* _Work request_
In the entries that follow, find the line containing "- Several registers"; from there, copy every line exactly through the line containing "- Results are".

* _Change detection outputs_
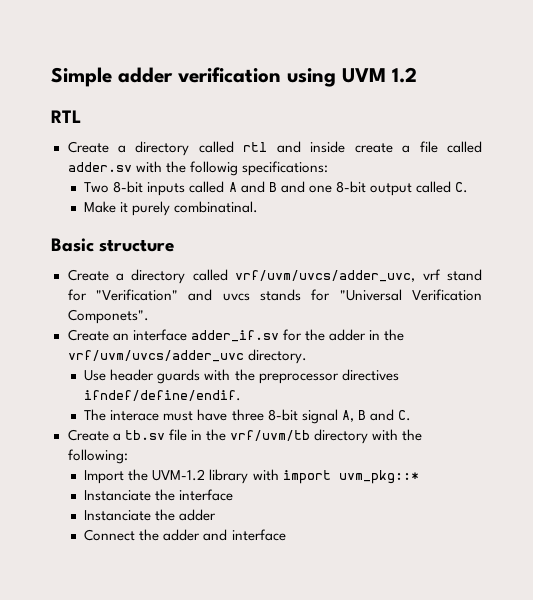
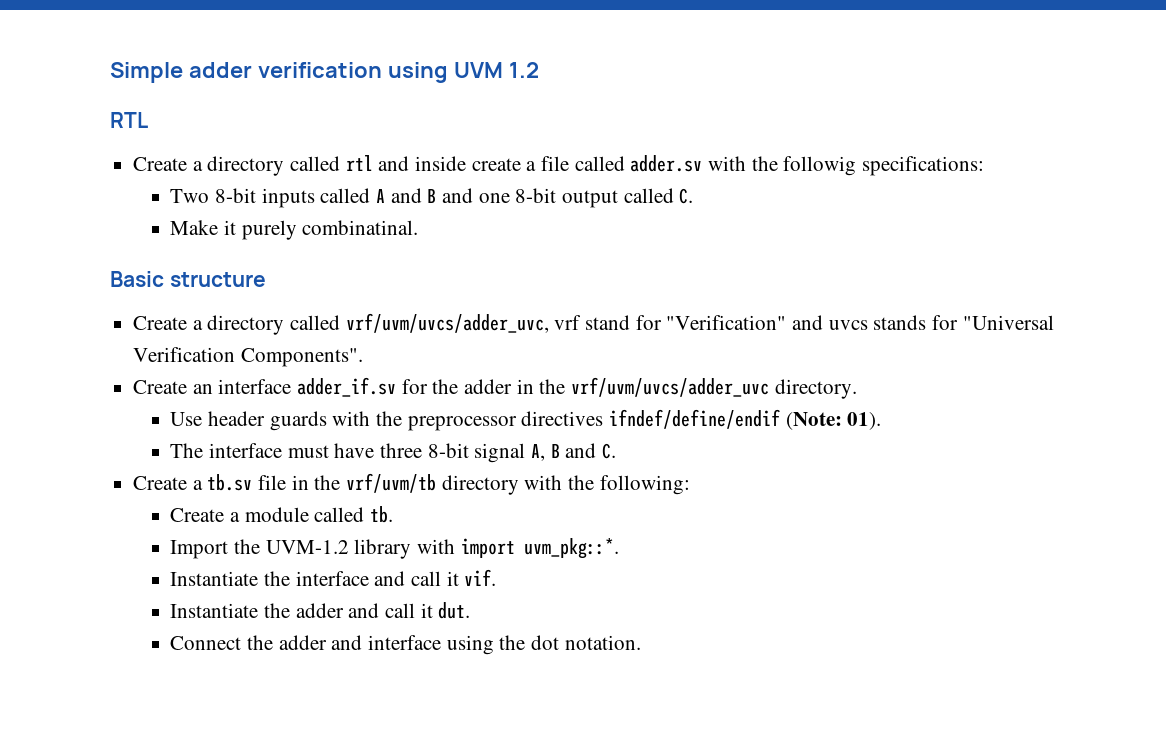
- Create a directory called vrf/uvm/uvcs/adder_uvc, vrf stand for "Verification" and uvcs stands for "Universal Verification Componets".
+ Create a directory called vrf/uvm/uvcs/adder_uvc, vrf stand for "Verification" and uvcs stands for "Universal Verification Components".
- Use header guards with the preprocessor directives ifndef/define/endif.
+ Use header guards with the preprocessor directives ifndef/define/endif (Note: 01).
- The interace must have three 8-bit signal A, B and C.
+ The interface must have three 8-bit signal A, B and C.
+ Create a module called tb.
- Import the UVM-1.2 library with import uvm_pkg::*
- Instanciate the interface
- Instanciate the adder
+ Import the UVM-1.2 library with import uvm_pkg::*.
+ Instantiate the interface and call it vif.
+ Instantiate the adder and call it dut.
- Connect the adder and interface
+ Connect the adder and interface using the dot notation.

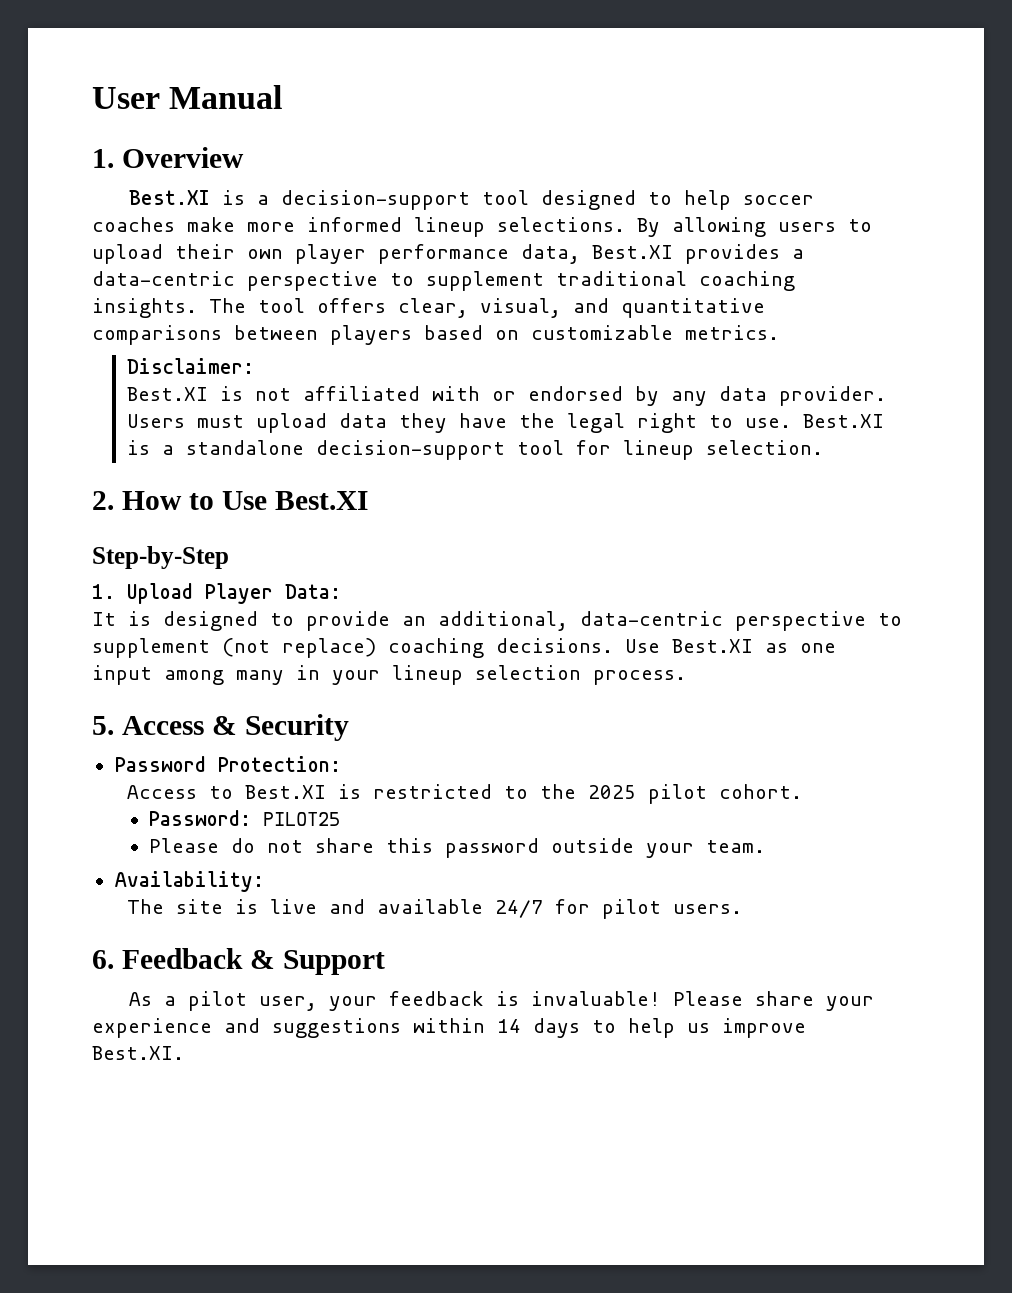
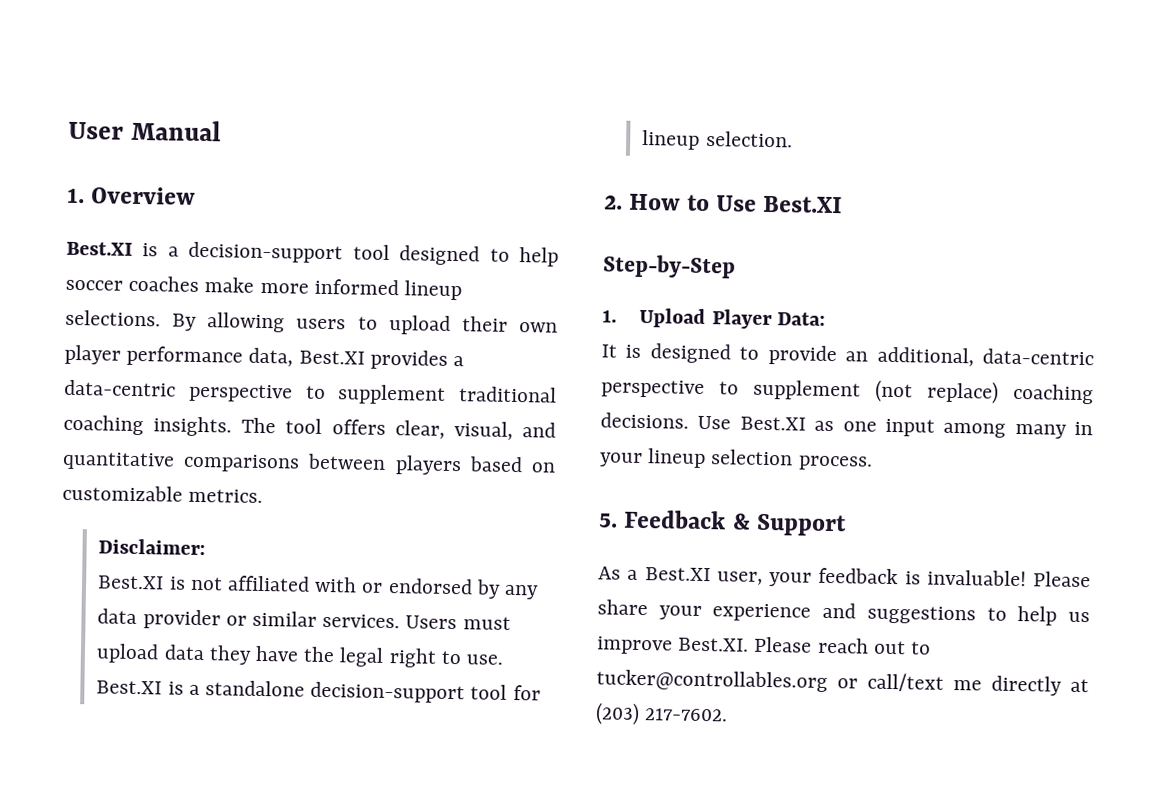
- Best.XI is not affiliated with or endorsed by any data provider.
+ Best.XI is not affiliated with or endorsed by any data provider or similar services.
- 5. Access & Security
- Password Protection:
- Access to Best.XI is restricted to the 2025 pilot cohort.
- Password: PILOT25
- Please do not share this password outside your team.
- Availability:
- The site is live and available 24/7 for pilot users.
- 6. Feedback & Support
+ 5. Feedback & Support
- As a pilot user, your feedback is invaluable!
+ As a Best.XI user, your feedback is invaluable!
- Please share your experience and suggestions within 14 days to help us improve Best.XI.
+ Please share your experience and suggestions to help us improve Best.XI. Please reach out to tucker@controllables.org or call/text me directly at (203) 217-7602.

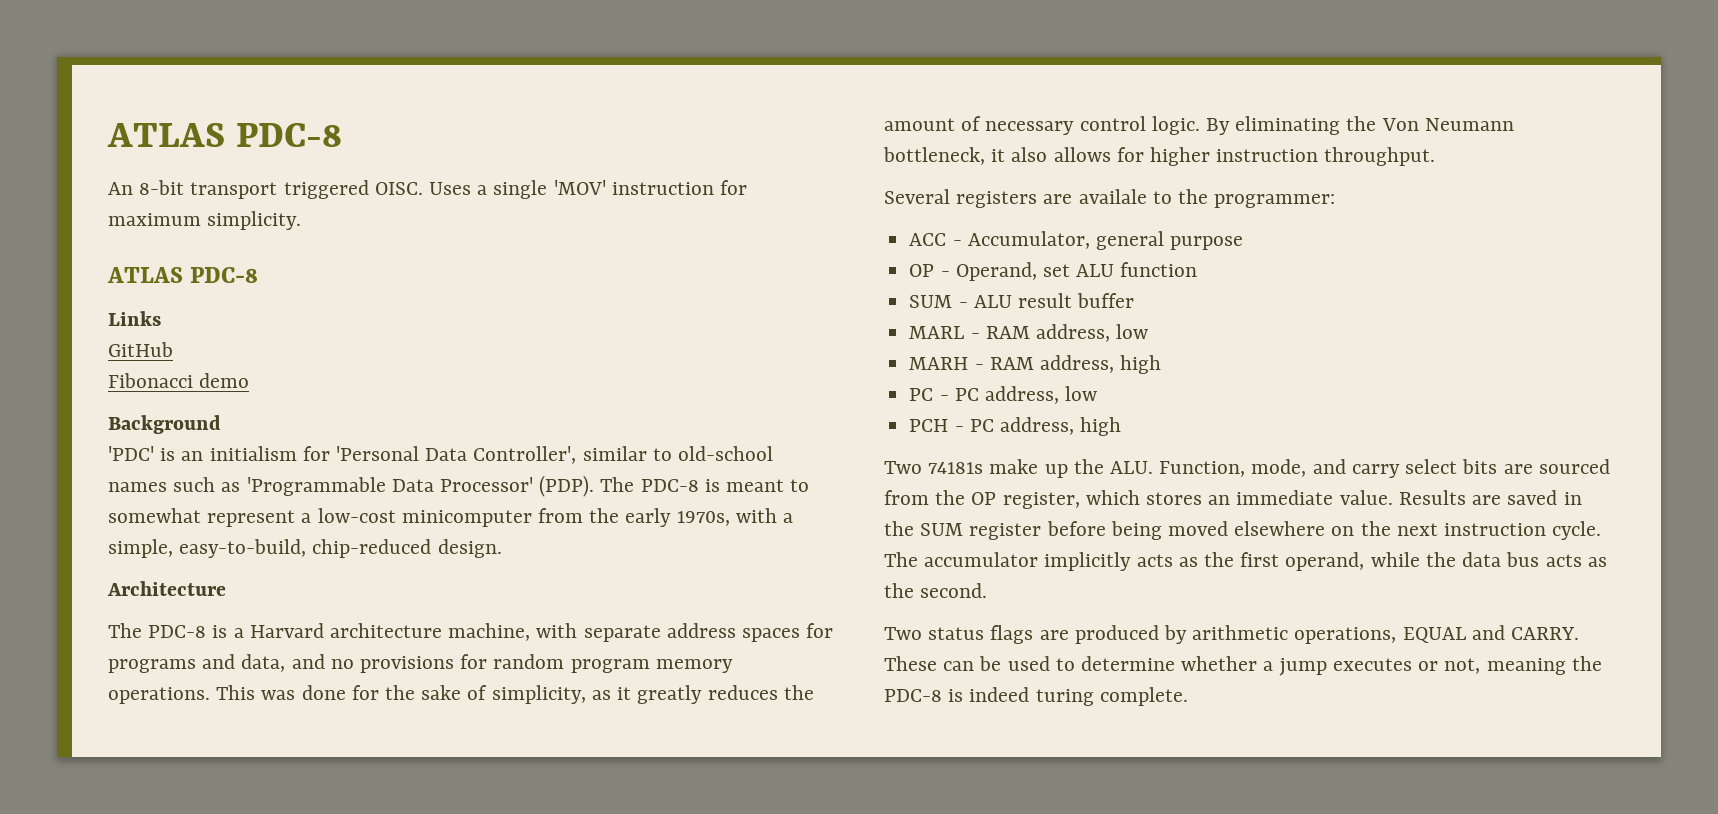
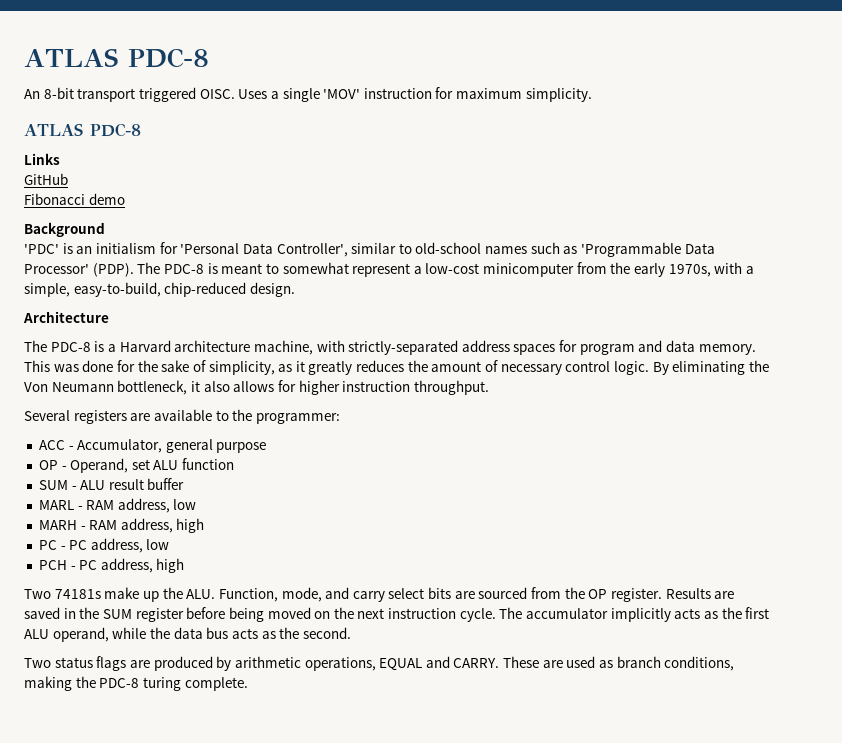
- The PDC-8 is a Harvard architecture machine, with separate address spaces for programs and data, and no provisions for random program memory operations.
+ The PDC-8 is a Harvard architecture machine, with strictly-separated address spaces for program and data memory.
- Several registers are availale to the programmer:
+ Several registers are available to the programmer:
- Two 74181s make up the ALU. Function, mode, and carry select bits are sourced from the OP register, which stores an immediate value.
+ Two 74181s make up the ALU. Function, mode, and carry select bits are sourced from the OP register.
- Results are saved in the SUM register before being moved elsewhere on the next instruction cycle.
+ Results are saved in the SUM register before being moved on the next instruction cycle.
- The accumulator implicitly acts as the first operand, while the data bus acts as the second.
+ The accumulator implicitly acts as the first ALU operand, while the data bus acts as the second.
- These can be used to determine whether a jump executes or not, meaning the PDC-8 is indeed turing complete.
+ These are used as branch conditions, making the PDC-8 turing complete.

* _Completed task_
- Several registers are availale to the programmer:
+ Several registers are available to the programmer:
- Two 74181s make up the ALU. Function, mode, and carry select bits are sourced from the OP register, which stores an immediate value.
+ Two 74181s make up the ALU. Function, mode, and carry select bits are sourced from the OP register.
- Results are saved in the SUM register before being moved elsewhere on the next instruction cycle.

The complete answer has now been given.